O sırada Tuna elinde titreyen telefonumu bana uzatıyordu.

"Araz abi arıyor."

"Boş ver kapat."

"Ama 7. arayışı."

Bir of çekip telefonu açtım.

"Ne var?"

"Sanada merhaba, sanırım ceketimi sizde unutmuşum. Bana onu getirebilir misin?"

"Hayır."

"açık sözlülüğün gözümü yaşartsada, önemli."

"Bir ceket, sence de fazla abartmıyor musun?"

"Ceket umrumda bile değil ama ceketin cebinde flaş belleğin içinde sunum dosyası var."

"Bu kadar önemliyse kendin gel ve al."

"Emin ol koşa koşa gelirdim imkanım olsa."

"Bu pekte umrumda değil."

karşı taraftan bir oflama geldi.

"Annen hakkında bir şeyler öğrenmek istersin değil mi? yada baban hakkında öğrendiklerim umrumda değil mi? O zaman sana attım konuma gel yarım saat içinde."

Annemden bahsederken kopmuştum bile karşı tarafın telefonu kapatmasıyla birlikte kendime geldim.

Annem...

Kabul etmek istemesem de en büyük takıntım annem...

Telefona gelen bildirimle halâ kulağımda boşuna tuttuğumu fark ettim.

Araz bana konumu göndermişti.

Araz gerçekten annem hakkında bir şeyler öğrenmiş olabilir miydi?

Bunun bir önemi yok.

Ama eğer babam ile ilgili bir şey olduysa ve babamı bulabilirlerse bu borç belasından kurtulabilirdim.

"Ablan 1 saatte dönecek uslu ol ufaklık."

Saçlarını karıştırdım. o ise üstümdeki tişörtün uçlarını bırakıp bileğimi tuttu.

"Ama bu gün izin günğn ve bana parka gideceğimiz sözü vermiştin"

masum bakışlarını görmezden gelmeye çalışarak.

"Hey bu aralar parka çok gidesin var... yoksa parkta aradığın bir yüz mü var."

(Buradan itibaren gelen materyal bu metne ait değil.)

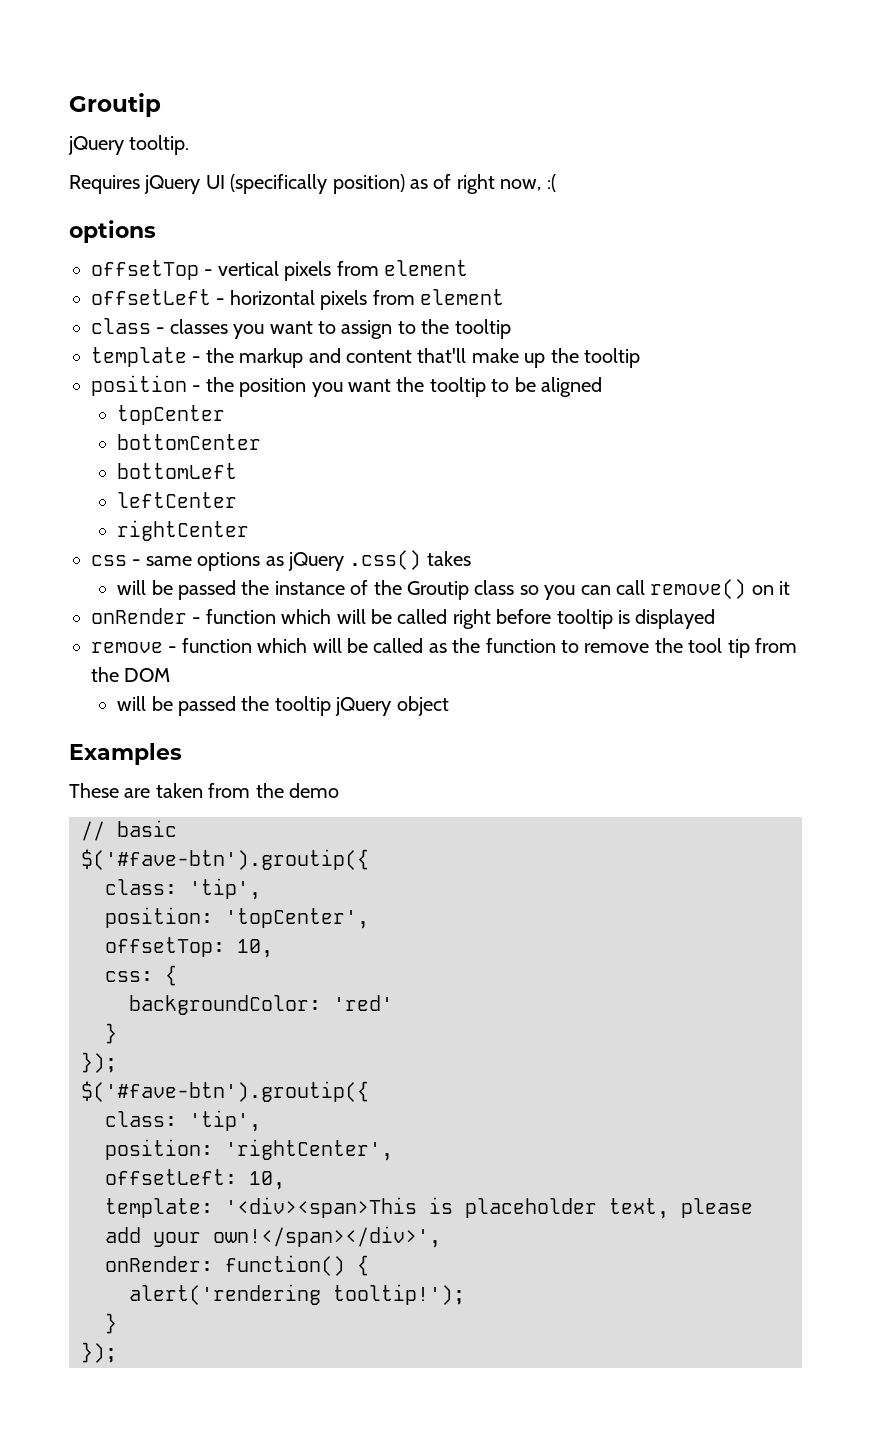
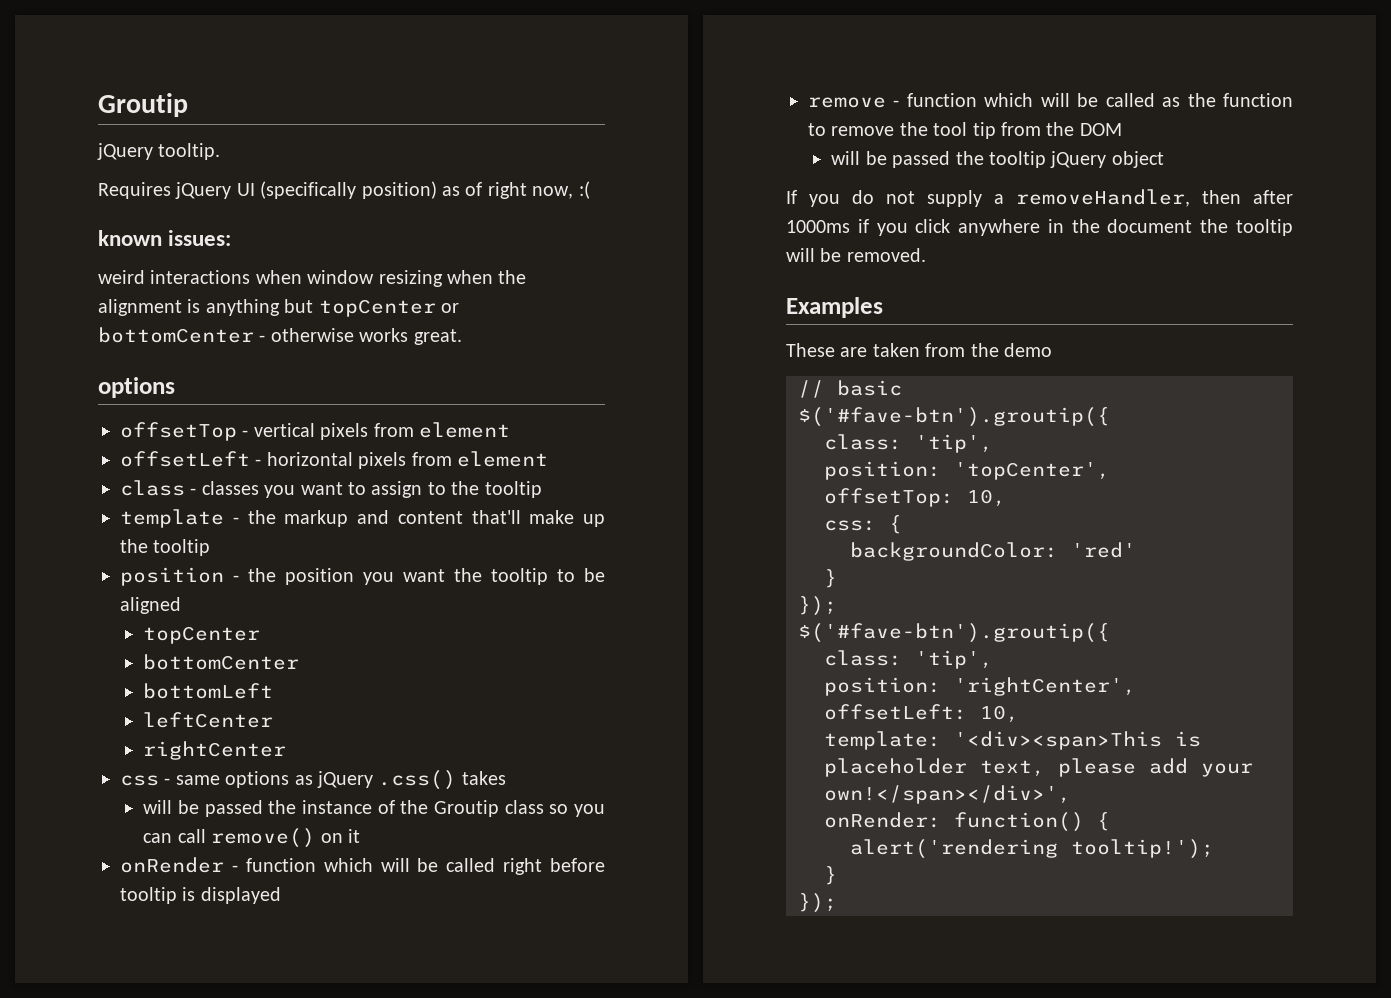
(556, 183) none -> [98,230,232,246] [98,270,527,287] [98,299,459,317] [98,327,462,345] // known issues: // weird interactions when window resizing when the alignment is anything but topCenter or bottomCenter - otherwise works great.
(449, 706) none -> [786,189,1293,207] [786,219,1293,236] [786,248,926,262] // If you do not supply a removeHandler, then after 1000ms if you click anywhere in the document the tooltip will be removed.

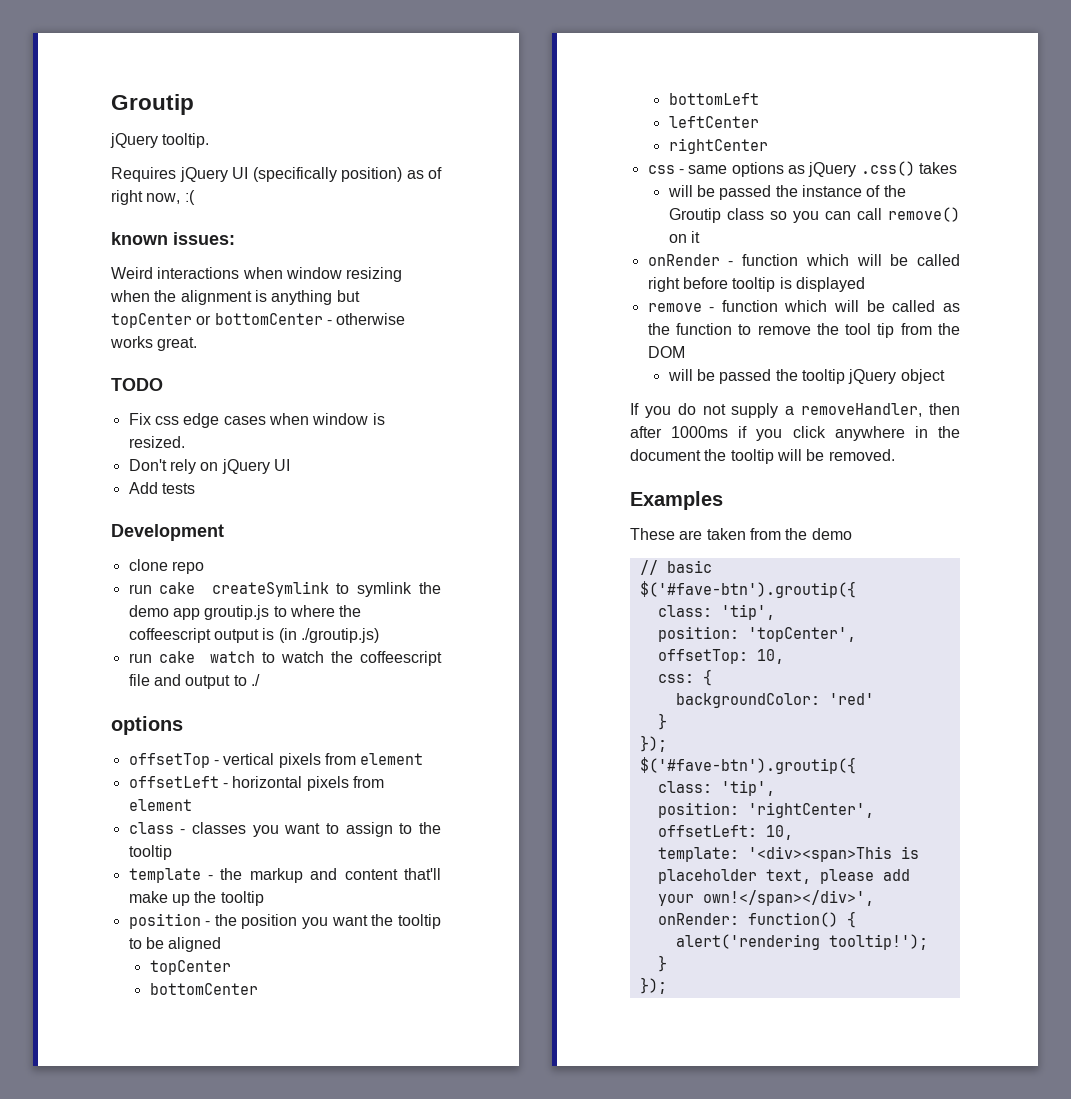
[98,270,145,284] weird -> [111,267,153,279] Weird
(462, 337) none -> [111,378,163,391] [128,413,385,428] [128,436,185,448] [128,459,290,474] [128,482,195,494] [111,524,224,541] [128,559,204,574] [128,581,441,597] [128,605,362,620] [128,628,379,643] [128,651,442,666] [128,674,260,689] // TODO // Fix css edge cases when window is resized. // Don't rely on jQuery UI // Add tests // Development // clone repo // run cake createSymlink to symlink the demo app groutip.js to where the coffeescript output is (in ./groutip.js) // run cake watch to watch the coffeescript file and output to ./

Hemen hızlıca kafasını hayır anlamında sallamaya başladı.

Yarım saat sonra

Şuan Araz'ın attığı konumdaki büyük şirketin önündeydim.

Güvenlik ters ters baksada bir şey demedi bende içeri girdim.

Araz'ı aramayı düşünürken danışmaya sormak daha kolayıma geldi. danışmadaki kadın Araz'ın beni beklediğini söylediğinde ilk başta emin olamadı ve Araz'ın sekreterini aradı. karşı taraftaki kadın sesi onu onayladıktan sonra bana kat numarası söyle ve yöneticilerin asansörüne bindirdi.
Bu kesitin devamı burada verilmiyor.